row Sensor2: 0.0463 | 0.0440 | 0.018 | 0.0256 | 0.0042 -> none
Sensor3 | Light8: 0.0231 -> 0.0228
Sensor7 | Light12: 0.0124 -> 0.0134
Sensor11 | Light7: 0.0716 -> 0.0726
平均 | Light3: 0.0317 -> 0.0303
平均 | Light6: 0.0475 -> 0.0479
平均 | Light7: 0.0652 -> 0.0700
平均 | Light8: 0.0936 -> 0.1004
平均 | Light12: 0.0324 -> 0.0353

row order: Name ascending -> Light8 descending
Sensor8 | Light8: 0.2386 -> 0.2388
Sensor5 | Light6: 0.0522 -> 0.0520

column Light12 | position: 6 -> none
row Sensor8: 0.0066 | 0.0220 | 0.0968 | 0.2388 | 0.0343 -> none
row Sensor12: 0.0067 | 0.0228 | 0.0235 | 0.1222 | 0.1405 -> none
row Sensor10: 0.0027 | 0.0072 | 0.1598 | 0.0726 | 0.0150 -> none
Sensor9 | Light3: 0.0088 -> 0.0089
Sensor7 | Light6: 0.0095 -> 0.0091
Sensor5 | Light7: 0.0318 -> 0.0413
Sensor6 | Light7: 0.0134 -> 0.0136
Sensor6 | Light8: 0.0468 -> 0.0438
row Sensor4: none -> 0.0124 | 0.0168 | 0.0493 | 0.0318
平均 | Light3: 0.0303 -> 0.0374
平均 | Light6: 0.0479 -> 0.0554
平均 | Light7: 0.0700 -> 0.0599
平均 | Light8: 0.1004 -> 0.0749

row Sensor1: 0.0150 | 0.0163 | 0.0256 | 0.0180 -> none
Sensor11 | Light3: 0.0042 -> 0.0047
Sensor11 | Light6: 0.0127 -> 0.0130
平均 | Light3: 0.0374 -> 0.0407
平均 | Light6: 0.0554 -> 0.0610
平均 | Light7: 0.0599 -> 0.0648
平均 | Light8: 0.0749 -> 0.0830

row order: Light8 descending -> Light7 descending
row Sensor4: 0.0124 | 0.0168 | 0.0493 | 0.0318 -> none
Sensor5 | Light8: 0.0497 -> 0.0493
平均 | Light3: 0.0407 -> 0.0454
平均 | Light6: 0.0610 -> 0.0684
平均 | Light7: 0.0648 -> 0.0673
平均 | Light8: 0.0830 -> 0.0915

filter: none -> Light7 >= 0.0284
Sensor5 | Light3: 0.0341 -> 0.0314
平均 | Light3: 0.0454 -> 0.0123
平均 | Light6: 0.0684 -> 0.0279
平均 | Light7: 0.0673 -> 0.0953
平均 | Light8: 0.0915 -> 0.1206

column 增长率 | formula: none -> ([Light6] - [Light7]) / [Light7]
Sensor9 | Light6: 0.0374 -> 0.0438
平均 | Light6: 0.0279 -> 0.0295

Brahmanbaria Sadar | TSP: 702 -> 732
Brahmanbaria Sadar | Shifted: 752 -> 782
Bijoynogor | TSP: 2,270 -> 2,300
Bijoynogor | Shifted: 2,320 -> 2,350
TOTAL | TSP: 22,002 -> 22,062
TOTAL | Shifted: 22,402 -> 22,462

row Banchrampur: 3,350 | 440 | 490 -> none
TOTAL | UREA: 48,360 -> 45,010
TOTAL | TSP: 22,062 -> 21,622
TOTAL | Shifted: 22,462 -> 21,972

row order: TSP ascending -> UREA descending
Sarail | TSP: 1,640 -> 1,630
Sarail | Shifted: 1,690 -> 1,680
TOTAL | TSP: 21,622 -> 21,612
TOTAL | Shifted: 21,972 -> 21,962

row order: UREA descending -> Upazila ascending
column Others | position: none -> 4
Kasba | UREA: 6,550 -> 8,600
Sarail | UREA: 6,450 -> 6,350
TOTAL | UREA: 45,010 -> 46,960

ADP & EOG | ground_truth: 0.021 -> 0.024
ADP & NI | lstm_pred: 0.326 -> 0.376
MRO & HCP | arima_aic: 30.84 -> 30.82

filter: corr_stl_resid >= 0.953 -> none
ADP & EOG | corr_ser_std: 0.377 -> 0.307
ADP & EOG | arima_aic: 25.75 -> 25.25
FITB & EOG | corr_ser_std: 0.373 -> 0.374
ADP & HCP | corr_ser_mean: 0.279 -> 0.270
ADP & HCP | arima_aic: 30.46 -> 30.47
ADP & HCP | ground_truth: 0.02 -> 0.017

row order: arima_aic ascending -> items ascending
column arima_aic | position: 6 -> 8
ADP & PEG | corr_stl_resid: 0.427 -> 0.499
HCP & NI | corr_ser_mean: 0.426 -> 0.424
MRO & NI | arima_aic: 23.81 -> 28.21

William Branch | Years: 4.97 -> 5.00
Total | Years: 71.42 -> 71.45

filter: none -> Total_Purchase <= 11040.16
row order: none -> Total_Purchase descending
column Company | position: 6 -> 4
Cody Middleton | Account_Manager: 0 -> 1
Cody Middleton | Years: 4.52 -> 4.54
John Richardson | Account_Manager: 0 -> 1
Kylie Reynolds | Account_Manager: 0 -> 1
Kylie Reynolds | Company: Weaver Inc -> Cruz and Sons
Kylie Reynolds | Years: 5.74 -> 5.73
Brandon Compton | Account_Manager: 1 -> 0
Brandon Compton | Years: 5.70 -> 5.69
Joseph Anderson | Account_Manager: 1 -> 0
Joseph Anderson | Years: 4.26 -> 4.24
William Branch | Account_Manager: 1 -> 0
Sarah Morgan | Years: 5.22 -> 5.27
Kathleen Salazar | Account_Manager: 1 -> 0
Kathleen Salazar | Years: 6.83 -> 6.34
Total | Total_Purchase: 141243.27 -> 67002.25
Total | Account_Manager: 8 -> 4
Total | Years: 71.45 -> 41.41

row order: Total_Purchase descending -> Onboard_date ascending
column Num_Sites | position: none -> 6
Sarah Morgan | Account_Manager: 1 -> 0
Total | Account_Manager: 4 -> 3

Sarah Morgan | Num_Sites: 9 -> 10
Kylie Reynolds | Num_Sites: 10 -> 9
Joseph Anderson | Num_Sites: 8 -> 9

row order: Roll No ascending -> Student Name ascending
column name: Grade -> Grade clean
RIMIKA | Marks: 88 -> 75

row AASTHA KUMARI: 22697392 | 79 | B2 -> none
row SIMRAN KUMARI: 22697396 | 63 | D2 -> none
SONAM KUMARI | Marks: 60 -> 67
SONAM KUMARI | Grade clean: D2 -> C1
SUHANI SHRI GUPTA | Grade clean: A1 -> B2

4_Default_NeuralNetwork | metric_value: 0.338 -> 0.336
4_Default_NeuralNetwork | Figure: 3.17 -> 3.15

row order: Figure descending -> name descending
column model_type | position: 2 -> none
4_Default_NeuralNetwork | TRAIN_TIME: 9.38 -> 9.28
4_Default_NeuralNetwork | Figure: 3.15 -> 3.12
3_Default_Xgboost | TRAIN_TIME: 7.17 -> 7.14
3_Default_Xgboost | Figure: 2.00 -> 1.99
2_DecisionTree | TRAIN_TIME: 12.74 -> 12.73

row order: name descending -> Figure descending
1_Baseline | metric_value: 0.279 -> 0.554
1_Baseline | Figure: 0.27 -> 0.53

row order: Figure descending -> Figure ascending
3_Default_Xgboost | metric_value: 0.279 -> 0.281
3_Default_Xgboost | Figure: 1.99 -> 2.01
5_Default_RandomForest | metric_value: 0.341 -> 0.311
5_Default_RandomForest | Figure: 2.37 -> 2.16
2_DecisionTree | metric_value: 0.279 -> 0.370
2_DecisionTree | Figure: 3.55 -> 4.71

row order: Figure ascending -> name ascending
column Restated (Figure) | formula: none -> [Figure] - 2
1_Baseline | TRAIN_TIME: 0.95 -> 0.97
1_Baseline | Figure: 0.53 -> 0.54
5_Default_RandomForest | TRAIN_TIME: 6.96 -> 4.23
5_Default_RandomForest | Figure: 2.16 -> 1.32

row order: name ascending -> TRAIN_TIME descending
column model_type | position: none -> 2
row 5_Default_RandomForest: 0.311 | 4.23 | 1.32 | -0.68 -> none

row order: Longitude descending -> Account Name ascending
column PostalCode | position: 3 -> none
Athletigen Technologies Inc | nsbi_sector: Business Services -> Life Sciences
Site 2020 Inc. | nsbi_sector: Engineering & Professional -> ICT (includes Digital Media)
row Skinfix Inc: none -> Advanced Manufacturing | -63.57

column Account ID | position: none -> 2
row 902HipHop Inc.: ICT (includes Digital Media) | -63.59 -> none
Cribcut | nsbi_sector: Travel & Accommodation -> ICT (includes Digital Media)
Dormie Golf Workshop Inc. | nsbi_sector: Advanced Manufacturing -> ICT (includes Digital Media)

What is expected
Show the lines above that have the word "Shifted".

Output for this exercise
Brahmanbaria Sadar | Shifted: 752 -> 782
Bijoynogor | Shifted: 2,320 -> 2,350
TOTAL | Shifted: 22,402 -> 22,462
TOTAL | Shifted: 22,462 -> 21,972
Sarail | Shifted: 1,690 -> 1,680
TOTAL | Shifted: 21,972 -> 21,962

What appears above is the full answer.